PROBLEM STATEMENT
Give back every record below in full and exactly, but without a single image.
SUPPLIED MATERIAL START
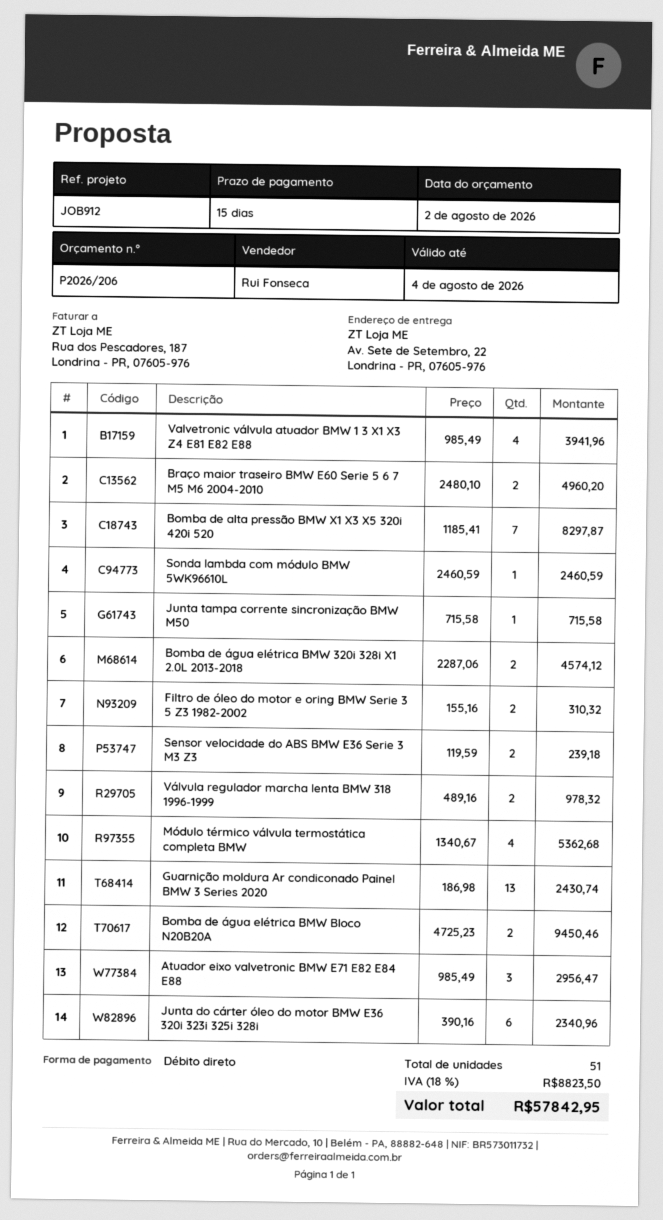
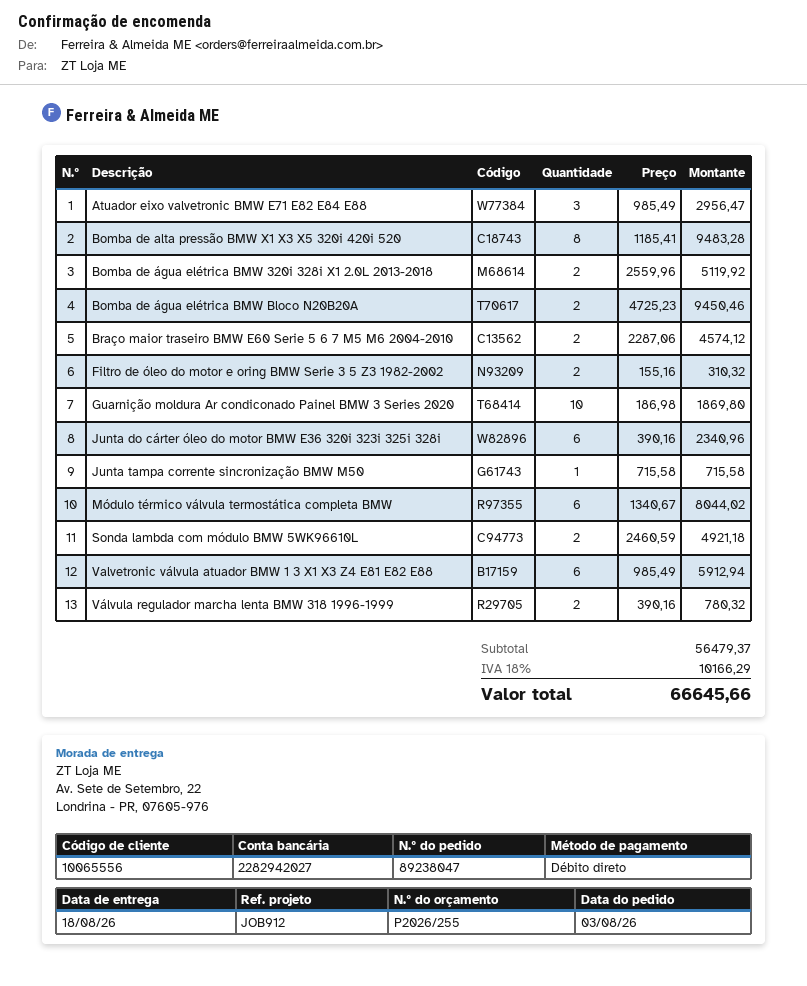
quote number: P2026/206 -> P2026/255
Valvetronic válvula atuador BMW 1 3 X1 X3 Z4 E81 E82 E88: 4 x 985.49 = 3941.96 -> 6 x 985.49 = 5912.94
Braço maior traseiro BMW E60 Serie 5 6 7 M5 M6 2004-2010: 2 x 2480.10 = 4960.20 -> 2 x 2287.06 = 4574.12
Bomba de alta pressão BMW X1 X3 X5 320i 420i 520: 7 x 1185.41 = 8297.87 -> 8 x 1185.41 = 9483.28
Sonda lambda com módulo BMW 5WK96610L: 1 x 2460.59 = 2460.59 -> 2 x 2460.59 = 4921.18
Bomba de água elétrica BMW 320i 328i X1 2.0L 2013-2018: 2 x 2287.06 = 4574.12 -> 2 x 2559.96 = 5119.92
Sensor velocidade do ABS BMW E36 Serie 3 M3 Z3: 2 x 119.59 = 239.18 -> none
Válvula regulador marcha lenta BMW 318 1996-1999: 2 x 489.16 = 978.32 -> 2 x 390.16 = 780.32
Módulo térmico válvula termostática completa BMW: 4 x 1340.67 = 5362.68 -> 6 x 1340.67 = 8044.02
Guarnição moldura Ar condiconado Painel BMW 3 Series 2020: 13 x 186.98 = 2430.74 -> 10 x 186.98 = 1869.80
tax: 18% = 8823.50 -> 18% = 10166.29
total: 57842.95 -> 66645.66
SUPPLIED MATERIAL END
ANSWER FOR THIS EXERCISE
quote number: P2026/206 -> P2026/255
Valvetronic válvula atuador BMW 1 3 X1 X3 Z4 E81 E82 E88: 4 x 985.49 = 3941.96 -> 6 x 985.49 = 5912.94
Braço maior traseiro BMW E60 Serie 5 6 7 M5 M6 2004-2010: 2 x 2480.10 = 4960.20 -> 2 x 2287.06 = 4574.12
Bomba de alta pressão BMW X1 X3 X5 320i 420i 520: 7 x 1185.41 = 8297.87 -> 8 x 1185.41 = 9483.28
Sonda lambda com módulo BMW 5WK96610L: 1 x 2460.59 = 2460.59 -> 2 x 2460.59 = 4921.18
Bomba de água elétrica BMW 320i 328i X1 2.0L 2013-2018: 2 x 2287.06 = 4574.12 -> 2 x 2559.96 = 5119.92
Sensor velocidade do ABS BMW E36 Serie 3 M3 Z3: 2 x 119.59 = 239.18 -> none
Válvula regulador marcha lenta BMW 318 1996-1999: 2 x 489.16 = 978.32 -> 2 x 390.16 = 780.32
Módulo térmico válvula termostática completa BMW: 4 x 1340.67 = 5362.68 -> 6 x 1340.67 = 8044.02
Guarnição moldura Ar condiconado Painel BMW 3 Series 2020: 13 x 186.98 = 2430.74 -> 10 x 186.98 = 1869.80
tax: 18% = 8823.50 -> 18% = 10166.29
total: 57842.95 -> 66645.66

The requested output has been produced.